Opción fue una isla durante mis años universitarios. Me acerqué a ella primero como lectora, esperando con ansia el día en que ponían un montón de revistas en la entrada de la biblioteca. Tanto me gustaba, que decidí involucrarme en su proceso editorial: quería ver cómo era por dentro. Eso fue hace más de diez años, pero recuerdo mis días en el Consejo Editorial de Opción como los más felices de mi paso por el ITAM. Me encantaba escoger y editar los textos, hablar con los autores, recibir la revista recién salida de la imprenta. Olerla. Tocarla. Trabajábamos mucho, pero recibíamos también aprendizajes a manos llenas. Desde el primer número en el que participé, supe que nunca quería dejar de hacerlo. Opción plantó en mí la semilla de lo que luego se convertiría en una vida profesional como editora.

Las revistas universitarias son reflejos de las comunidades en donde nacen, pero también son motores de cambio y empuje creativo en ellas. Sus páginas dan espacio a voces que necesitan ser escuchadas. ¿Por qué? Porque aportan diversidad, porque lanzan preguntas; en pocas palabras, porque la literatura nos obliga a cuestionar nuestras certezas, y ese cuestionamiento es esencial para abrir espacios de diálogo en un contexto universitario. Opción tiene una larga historia cumpliendo esta labor; reconocerlo importa no solo al interior del ITAM, sino afuera: si las universidades son ejes de desarrollo de un país, entonces, las publicaciones que en ellas se generan funcionan también como agentes políticos y culturales a gran escala.

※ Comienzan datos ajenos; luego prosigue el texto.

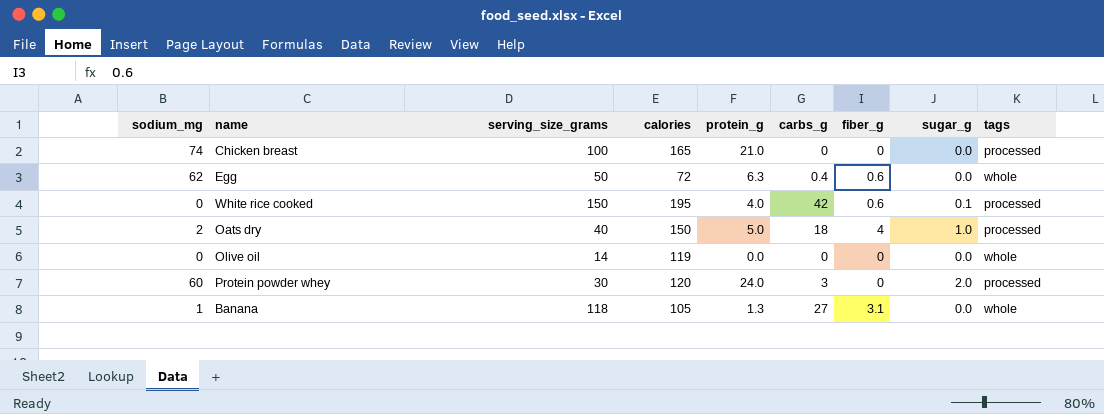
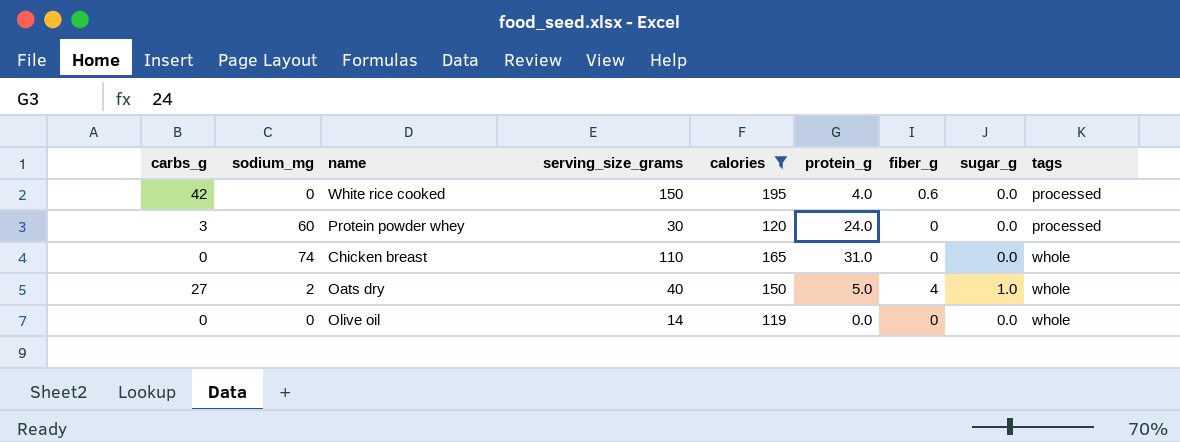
filter: none -> calories >= 119
row order: none -> tags ascending
column carbs_g | position: 6 -> 1
White rice cooked | sugar_g: 0.1 -> 0.0
Protein powder whey | sugar_g: 2.0 -> 0.0
Chicken breast | serving_size_grams: 100 -> 110
Chicken breast | protein_g: 21.0 -> 31.0
Chicken breast | tags: processed -> whole
Oats dry | carbs_g: 18 -> 27
Oats dry | tags: processed -> whole

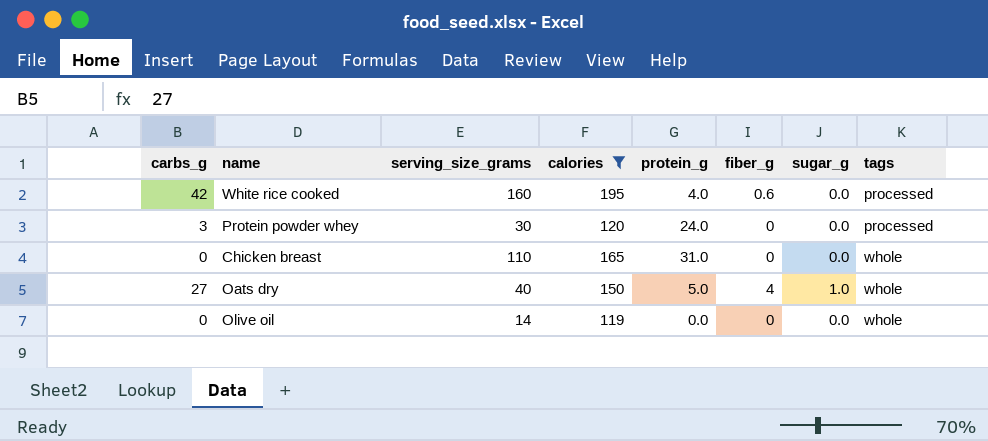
column sodium_mg | position: 2 -> none
White rice cooked | serving_size_grams: 150 -> 160

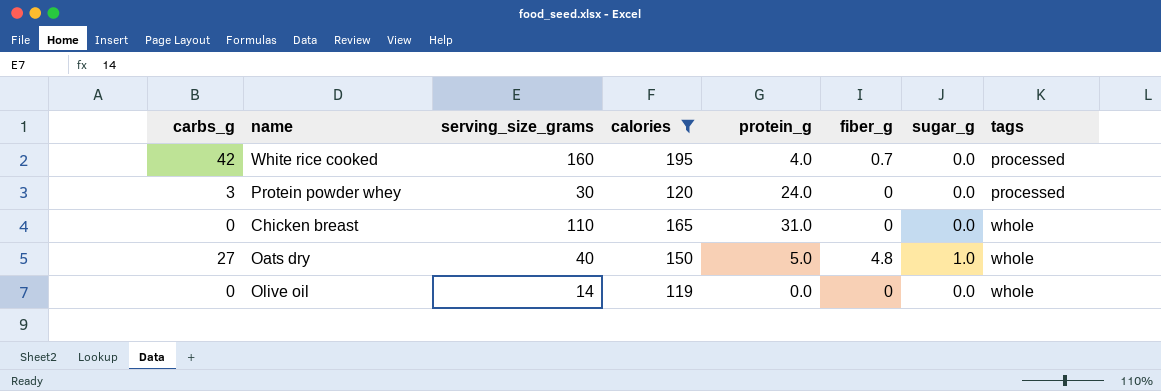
White rice cooked | fiber_g: 0.6 -> 0.7
Oats dry | fiber_g: 4 -> 4.8

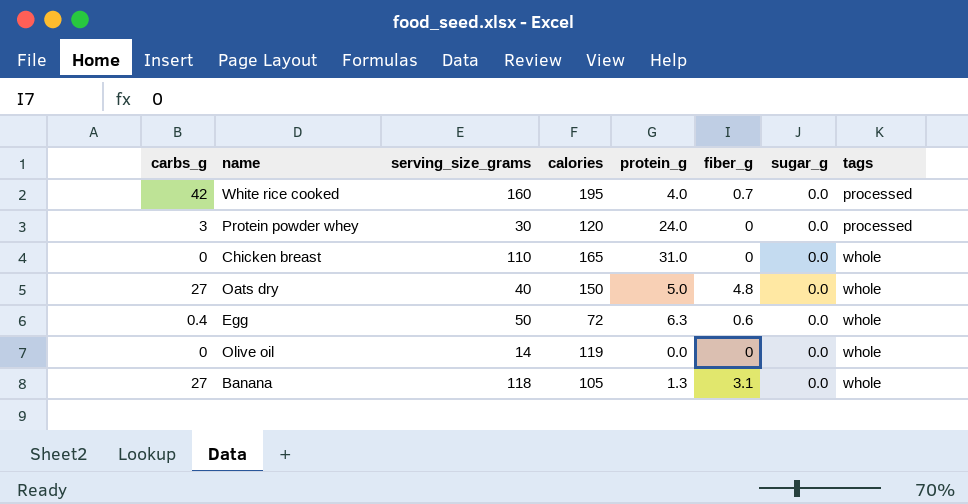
filter: calories >= 119 -> none
Oats dry | sugar_g: 1.0 -> 0.0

Mi paso por Opción me marcó como pocas experiencias que he vivido, no solo en la universidad, sino en mi juventud entera. Los amigos, las noches en que nos desvelábamos corrigiendo (hacíamos pausas solo para ir por café), la emoción de ver materializadas, en cada nuevo número, nuestras ideas. Sobre todo, me marcó porque tendió ante mí un mundo que no esperaba. Fueron días tan radiantes, que su luz me alumbra todavía.